Nombrada con insistencia, desde una intimidad desgarradora y en ciertas ocasiones tragicómica, la mamá de estos poemas no es la mítica madre vallejiana, fuente de abrigo y alimento, sino un recuerdo pesaroso o una compañía irritante. El yo poético no asume, para nombrarla, la postura de un huérfano desvalido ni las modulaciones cálidas que procuran el cariño o la pena. En su voz, resuenan tanto el reproche como el desquite, tanto la resignación como el alivio. Sin embargo, hablar de mamá (hablar con ella) instala inmediatamente la palabra del hijo en el ámbito de la poesía, un territorio donde el lenguaje se sale de quicio y deriva en analogías potentes, en conexiones impensadas (“puente es la noche / los árboles”), en pasajes donde lo trivial se desnuda y muestra sus verdades tan maravillosas como escalofriantes: “nacer es un largo trabajo violento / afuera del silencio de mi madre”.

No es posible nombrar a la madre –parece decirnos y decirse Schmidt, como aceptando a regañadientes una penitencia-, asentir su presencia omnipotente o rastrear las huellas de su ausencia irremediable, tomar nota de sus transformaciones o llamarla en vano, sin que la lengua se electrice y cargue de esa energía indómita que tan bien caracteriza a la poesía del autor.

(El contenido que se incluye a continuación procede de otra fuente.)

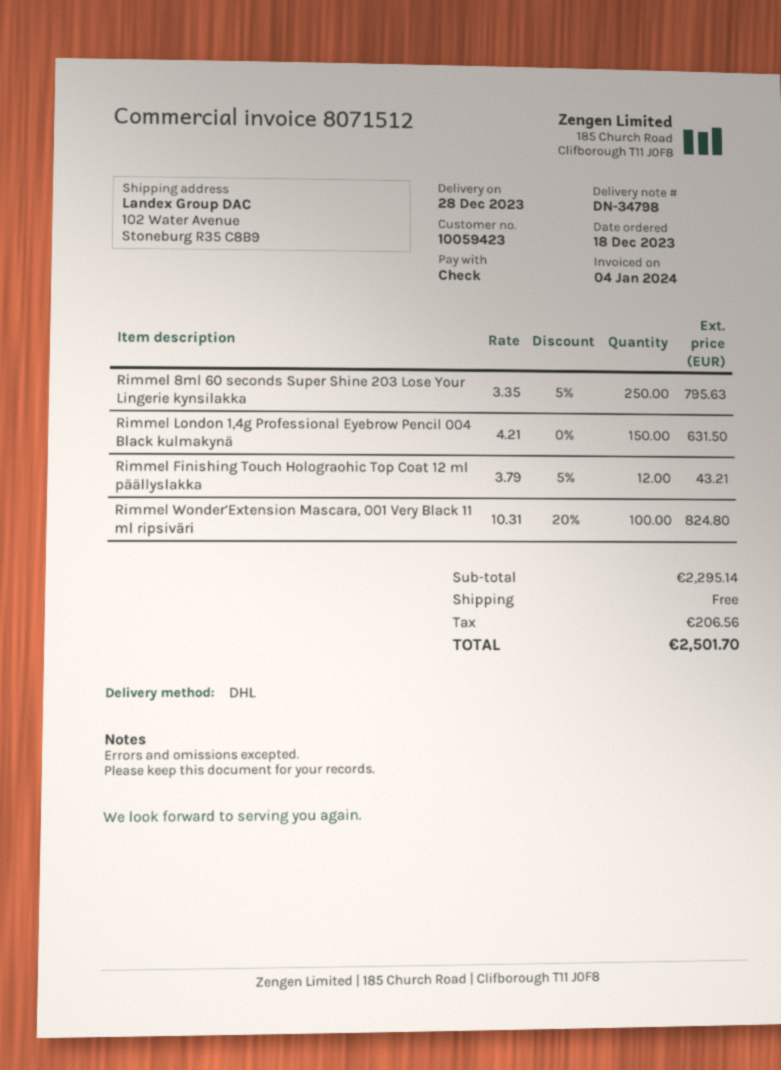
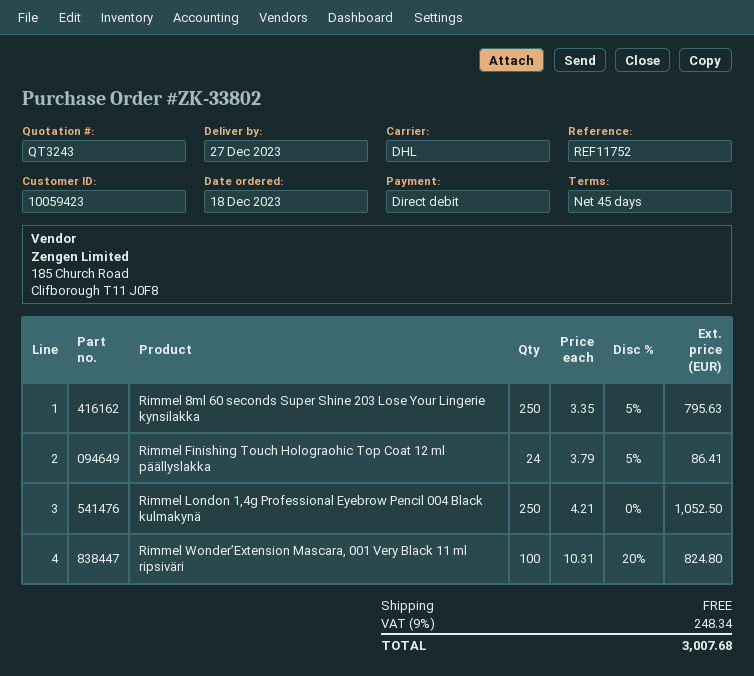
delivery date: 2023-12-28 -> 2023-12-27
payment method: cheque -> direct debit
Rimmel London 1,4g Professional Eyebrow Pencil 004 Black kulmakynä: 150 x 4.21 = 631.50 -> 250 x 4.21 = 1052.50
Rimmel Finishing Touch Holograohic Top Coat 12 ml päällyslakka: 12 x 3.79 - 5% = 43.21 -> 24 x 3.79 - 5% = 86.41
tax: 206.56 -> 248.34
total: 2501.70 -> 3007.68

Frente a la ausencia-presencia perturbadora de la madre, el fantasma del padre se presenta, en cambio, pródigo en sentimientos de calma y compasión. Pero es mamá quien hace rabiar a las palabras del poeta y dispara su escritura, embarcándola en un vértigo no exento de meditaciones y cuestionamientos. Es en el nombre de la madre que el hijo saca a relucir su condición de poeta y lanza como bolas de fuego sus plegarias no atendidas.

VI

 Fabián Casas dice que un clásico es “una obra que de alguna manera establece ella misma los parámetros sobre los que va a ser percibida.”[5] Quizás a pesar suyo, Schmidt ha producido ya un corpus de textos que merecen ese adjetivo. Aunque se trata de un clásico bizarro, informe, vital que requiere de una hermenéutica desprejuiciada, capaz de adentrarse en la lógica convulsa que aquel propone. Mamá es otra pieza única de este mundo poético que se yergue a sí mismo, firme y en permanente expansión.

 

José Di Marco

Diciembre de 2007



[1] Alejandro Schmidt: Mamá, Ediciones Recovecos, Córdoba, 2007.

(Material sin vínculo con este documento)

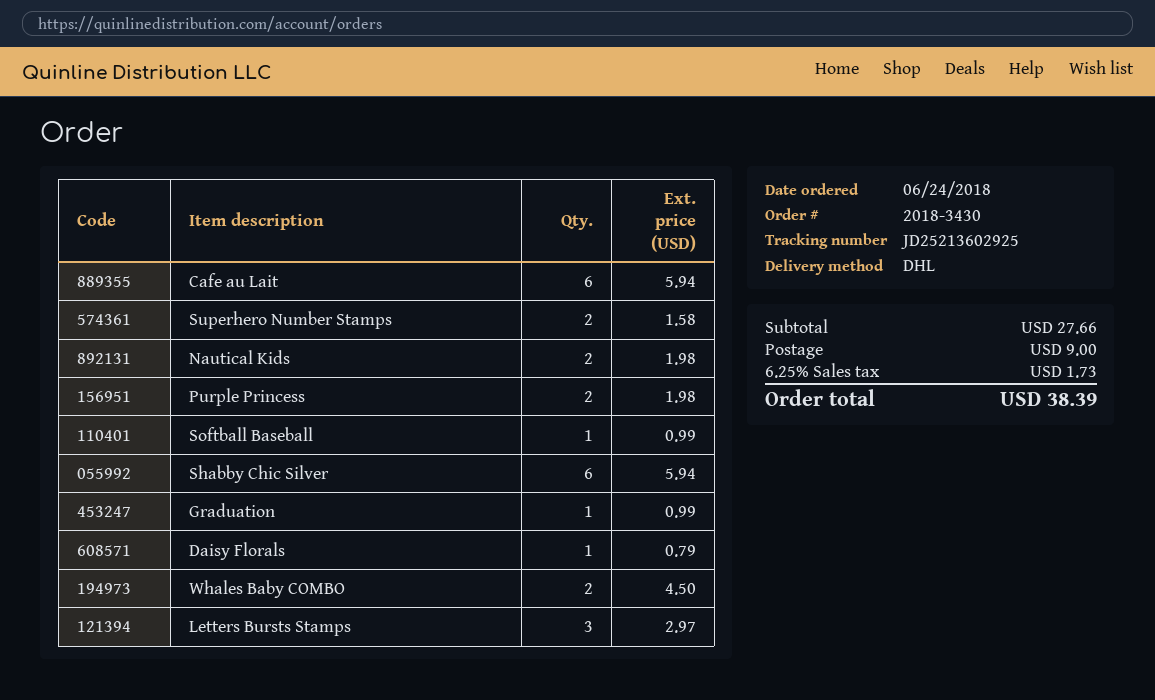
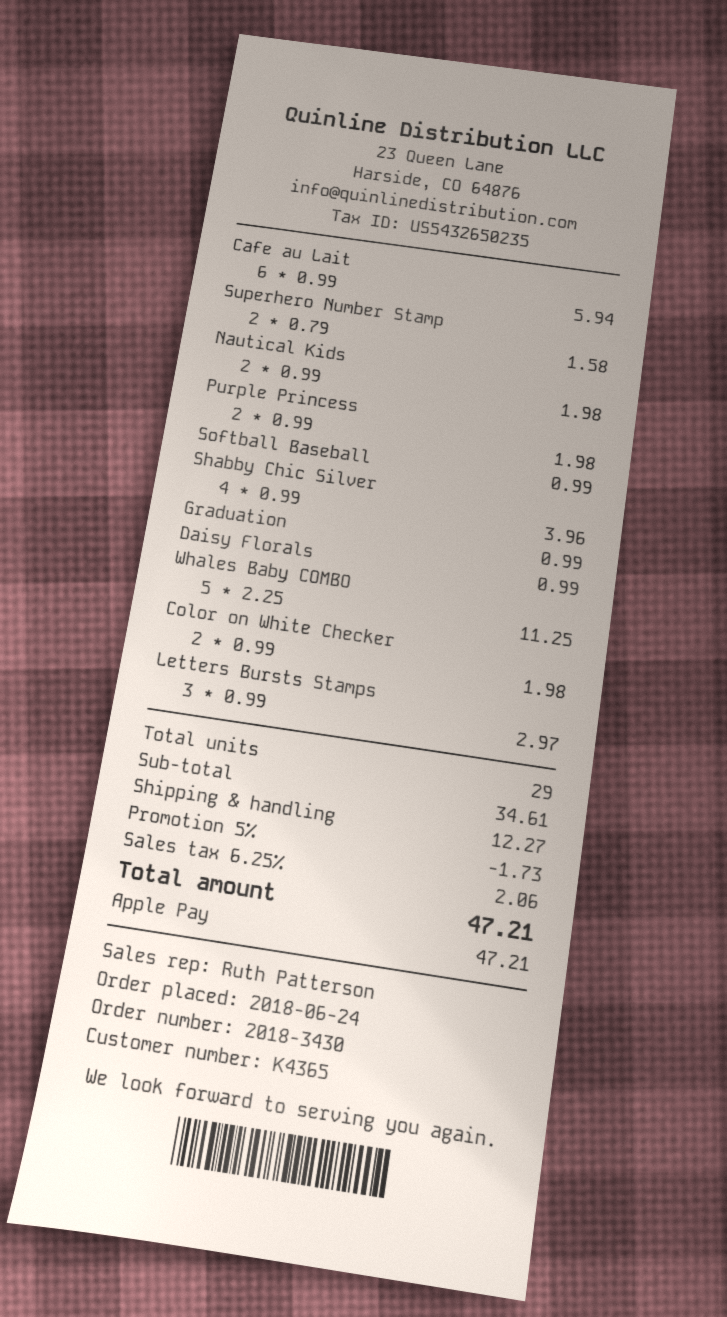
Shabby Chic Silver: 6 for 5.94 -> 4 for 3.96
Daisy Florals: 1 for 0.79 -> 1 for 0.99
Whales Baby COMBO: 2 for 4.50 -> 5 for 11.25
Color on White Checker: none -> 2 for 1.98
subtotal: 27.66 -> 34.61
discount: none -> 5% = 1.73
shipping: 9.00 -> 12.27
tax: 6.25% = 1.73 -> 6.25% = 2.06
total: 38.39 -> 47.21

[2] “Correspondencia”, en María Teresa Andruetto – Carlos Gazzera: Fragmentaciones. Poesía y Poética de Alejandro Schmidt, Ferreyra Editor, Colección LECTURAS MÍNIMAS, Córdoba, 2004, págs. 77 – 92.

[3] Hans-George Gadamer: “Hombre y lenguaje (1965)”, en Verdad y método II, Sígueme, Salamanca, 1992 (Traducción de Manuel Osalagasti), págs. 145 – 172.

[4] Frederic Jameson: “La deconstrucción de la expresión”, en El posmodernismo o la lógica cultural del capitalismo avanzado, Paidós, Buenos Aires, 1992 (Traducción de Pardo Torio), págs. 23 – 40.

[5] Fabián Casas: “Rumble Fisch: la cantinela eterna de los mitos”, en Ensayos bonsai, Emecé, Buenos Aires, 2007, págs. 14 – 21.